Google Underwater Mail Delivery in New York’s Financial District?

 
October 5th, 2015 by Stewart Berry

For the full article with comments please visit: https://www.linkedin.com/pulse/google-underwater-mail-delivery-new-yorks-financial-district-berry

Maps are everywhere. Want to know the location of the nearest cat groomer? Done. Want to avoid that overturned beer truck? Easy –when you account for traffic. And how much do these miraculous services cost? Zero. That’s right, zero. Location is so critical to companies such as Google that mapping tools are provided for free. Maps enable geo-targeted advertising and the identification of place specific services, generating value for customers and revenue for the big mapping players.

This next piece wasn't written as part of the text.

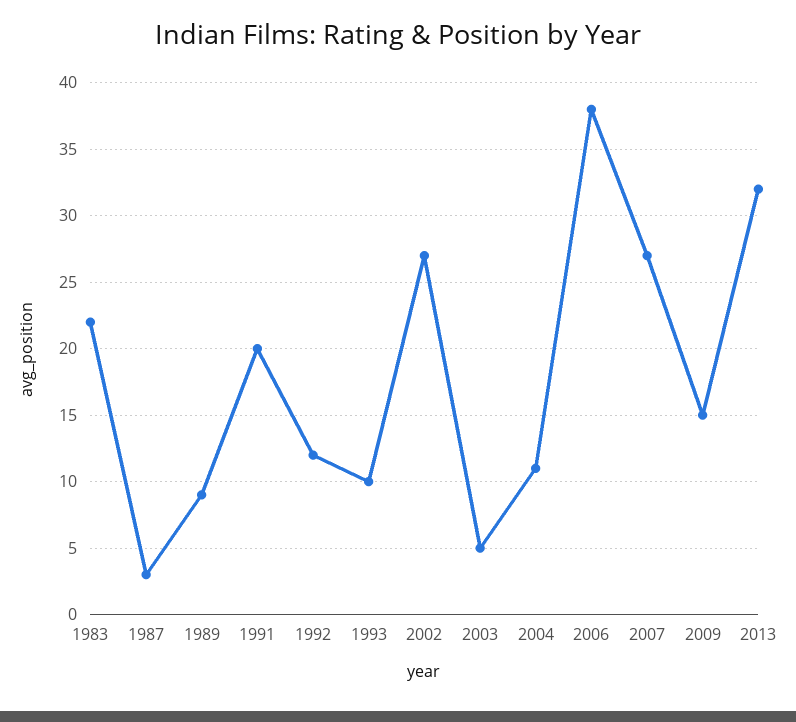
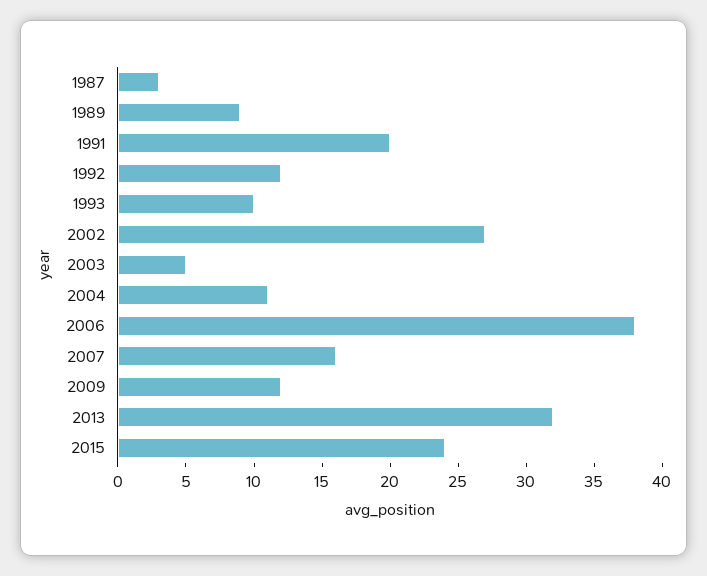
1983: 22 -> none
2007: 27 -> 16
2009: 15 -> 12
2015: none -> 24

However, there are actually very few high-quality and comprehensive providers of geographic data. Google develops its own maps, and I have sometimes guiltily enjoyed seeing the terror in the eyes of vehicle fleet managers when I mention to them that Google maps can be publicly edited. Apple was lambasted for their initial efforts at mapping, but they have come a long way since those early and embarrassing days (anyone remember the dangerously incorrect address for Washington, DC’s Dulles Airport?) The other major players are TomTom and HERE. On the heels of the recent purchase of NOKIA’s HERE division by a consortium of German car makers, TomTom, a Dutch company, is releasing products to support automated driving. HERE has established itself as the dominant geographic data provider, producing the geo-data used by Amazon, Facebook, Microsoft, and our Maptitude mapping software product suite.

Even in this age of magical maps, I still come across doozies such as this one found on Dictionary.com:

(Source: http://dictionary.reference.com/browse/offspring)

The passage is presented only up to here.